Below are records to be copied exactly; their pictures are to be omitted.

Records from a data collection
============================================================
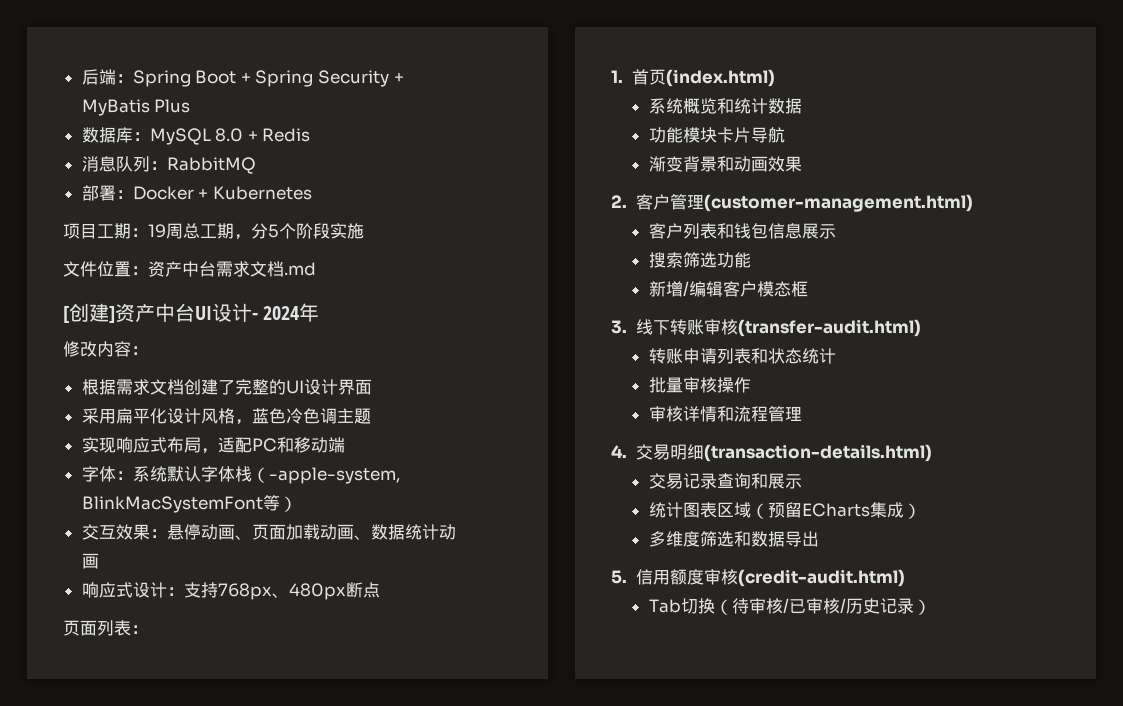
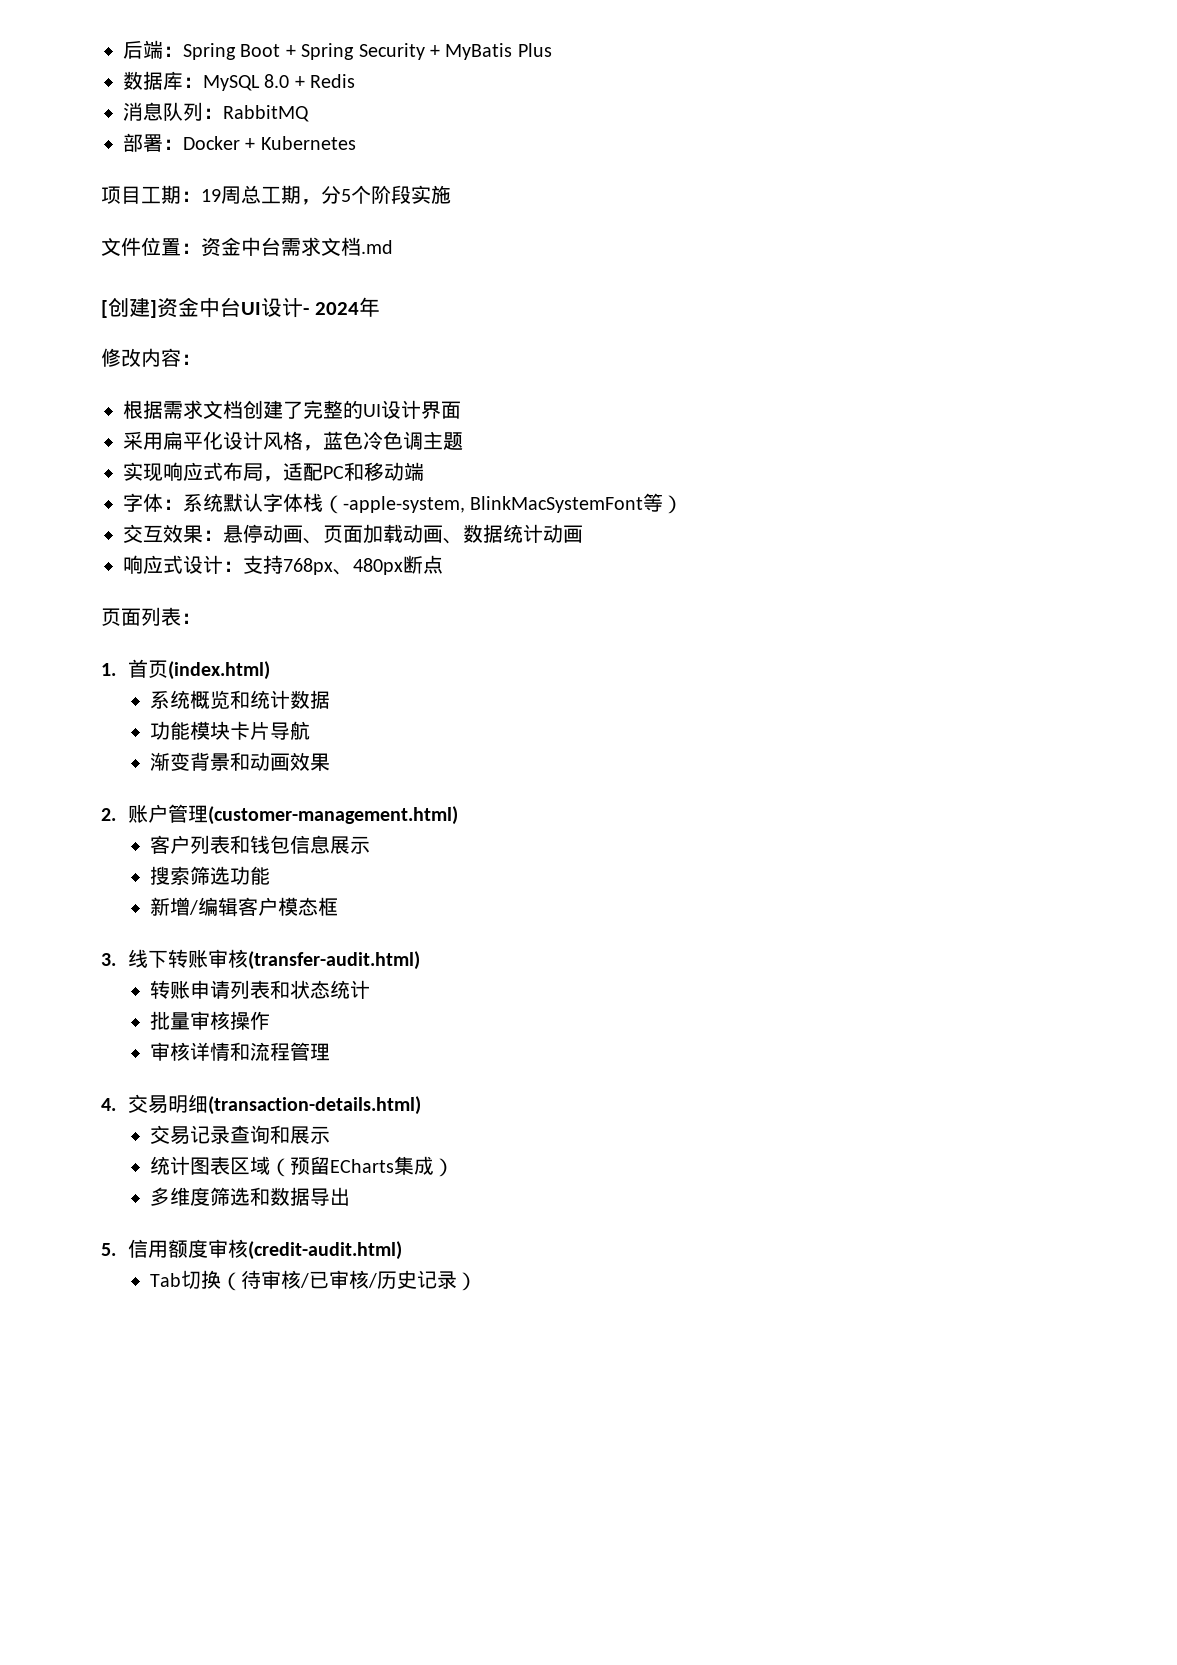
- 文件位置：资产中台需求文档.md
+ 文件位置：资金中台需求文档.md
- [创建]资产中台UI设计- 2024年
+ [创建]资金中台UI设计- 2024年
- 2.客户管理(customer-management.html)
+ 2.账户管理(customer-management.html)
============================================================
Exercise answer
- 文件位置：资产中台需求文档.md
+ 文件位置：资金中台需求文档.md
- [创建]资产中台UI设计- 2024年
+ [创建]资金中台UI设计- 2024年
- 2.客户管理(customer-management.html)
+ 2.账户管理(customer-management.html)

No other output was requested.